Samedi 17 mai 2014

5e dimanche de Pâques, année A

« Jésus dit : « Je suis le Chemin, la Vérité et la Vie. Nul ne vient au Père que par moi. »

Ac. 6, 1-7 Ps. 32 1 P. 2, 4-9 Jn. 14, 1-12

  • Le dimanche 18 mai 2014 de 00:00 à 23:30 iCal
    5e semaine de Pâques : 5e dimanche de Pâques, année A

 Que votre cœur ne se trouble pas ! vous croyez en Dieu, croyez aussi en moi.

Dans la maison de mon Père, il y a de nombreuses demeures, sinon, je vous l’aurais dit ; je vais vous préparer une place. Et quand je serai allé et que je vous aurai préparé une place, à nouveau je viendrai et je vous prendrai près de moi, afin que, là où je suis, vous aussi, vous soyez. Et du lieu où je vais, vous savez le chemin. » « Ne soyez pas bouleversés, dit Jésus, il y a beaucoup de demeures dans la maison de mon Père.
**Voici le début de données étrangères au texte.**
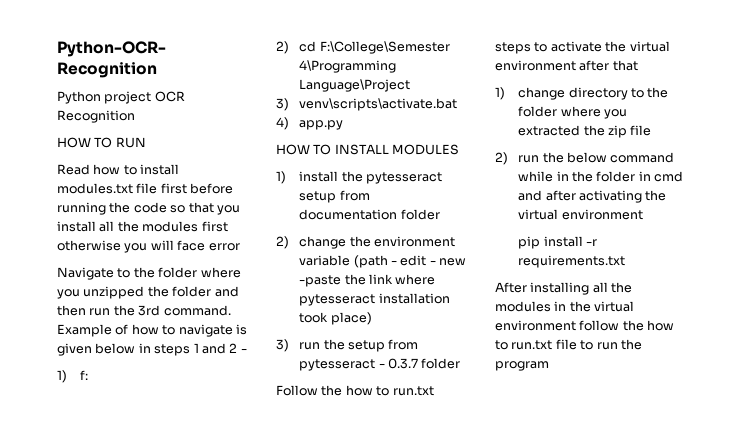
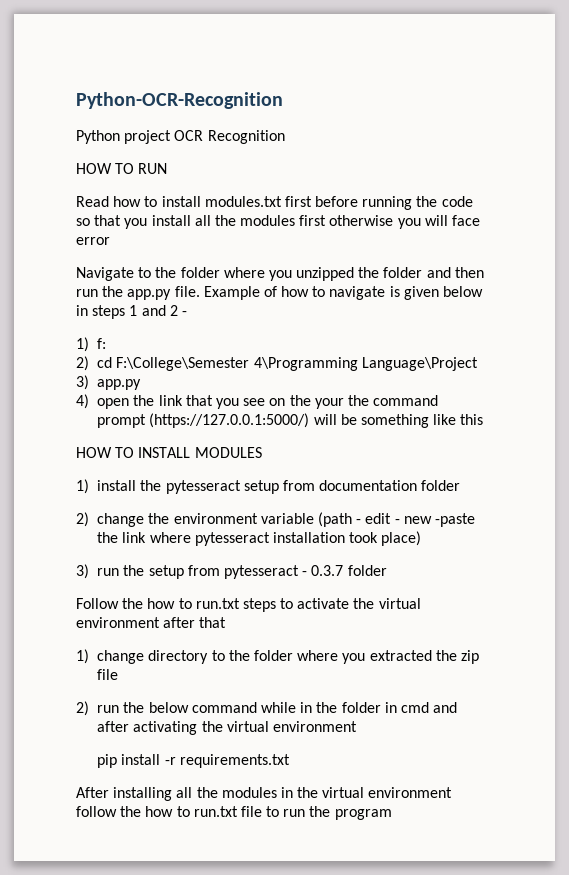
[136,183,158,194] file -> (282, 201) none
[138,305,231,316] 3rd command. -> [127,286,200,300] app.py file.
[299,98,458,111] venv\scripts\activate.bat -> [97,379,142,390] app.py
[299,120,344,130] app.py -> [97,395,439,409] [97,413,484,428] open the link that you see on the your the command prompt (https://127.0.0.1:5000/) will be something like this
Je pars vous préparer une place. » Les disciples pressentent le départ de leur Maitre, ils pressentent que Jésus va être mis à mort. Ce passage par la mort est incompréhensible pour eux, il n’a rien d’attrayant et provoque beaucoup de crainte. Jésus va leur être enlevé et c’est insupportable, ils ont laissé leur cœur s’attendrir, il se sont attachés à Jésus qu’ils aiment. Ils ne savent pas encore que si Jésus va vers sa passion et que ce chemin a une telle importance pour Lui car il nous sauve. Cette Parole : « Je pars vous préparer une place, » les intrigue beaucoup car c’est entendre que Jésus qu’ils aiment, en qui ils ont mis leur confiance, va disparaître à leurs regards. Ils ne comprennent pas, ils n’acceptent pas.

"Thomas lui dit : « Seigneur, nous ne savons pas où tu vas. Comment saurions-nous le chemin ? » Jésus lui dit : « Je suis le Chemin, la Vérité et la Vie. Nul ne vient au Père que par moi. Si vous me connaissez vous connaîtrez aussi mon Père ; dès à présent vous le connaissez et vous l’avez vu. » Le désarroi des disciples est tel qu’il s’exprime ainsi par Thomas : « Seigneur, nous ne savons même pas où tu vas ; comment pourrions-nous savoir le chemin ? » Jésus insiste que ce passage est pour lui vraiment nécessaire, qu’il est essentiel pour eux-mêmes qu’il sauve pour les entrainer vers le Père. Jésus leur dit encore : « Qui me voit, voit le Père. » Ils sont surpris que Jésus leur parle d’un Autre qu’il faudrait voir à travers Lui-même. Il leur faut donc regarder Jésus et dans ce regard aller au-delà de ce qu’ils voient. Déjà dans la vie ordinaire nous ne pouvons pas en rester à ce que nous voyons, à partir de ce que nous voyons, nous sommes entraînés plus loin. Alors non seulement il nous faut regarder Jésus dans un au-delà, mais il faut le suivre, mettre nos pas dans ses pas.

"Croyez-m ’en ! je suis dans le Père et le Père est en moi. Croyez du moins à cause des œuvres mêmes. En vérité, en vérité, je vous le dis, celui qui croit en moi fera, lui aussi, les œuvres que je fais ; et il en fera même de plus grandes, parce que je vais vers le Père." Prendre Jésus comme Chemin est un chemin accessible, obligatoire, c’est le chemin que chacun de nous doit parcourir. Tout ce qui a été vécu par Jésus sera vécu dans son corps qui est l’Église. L’épouse bien-aimée va laisser imprimer sur son visage les traits du visage de Jésus. « L’épouse suit l’Agneau partout où il va ». Suivre Jésus, c’est croire qu’il est vraiment le chemin, qu’il n’y a rien à craindre en le suivant. En croyant dans ce mystère de Jésus nous touchons le terme. À la fois il est le chemin, il est la vérité, il est la vie. En entrant dans ce mystère de foi de Jésus, nous touchons dans la foi le Père puisque Jésus dit : « Qui me voit, voit le Père, » alors nous pouvons accomplir les œuvres du Père.

Nous demandons la grâce de croire au Père invisible que Jésus nous annonce pour nous laisser attirer par lui.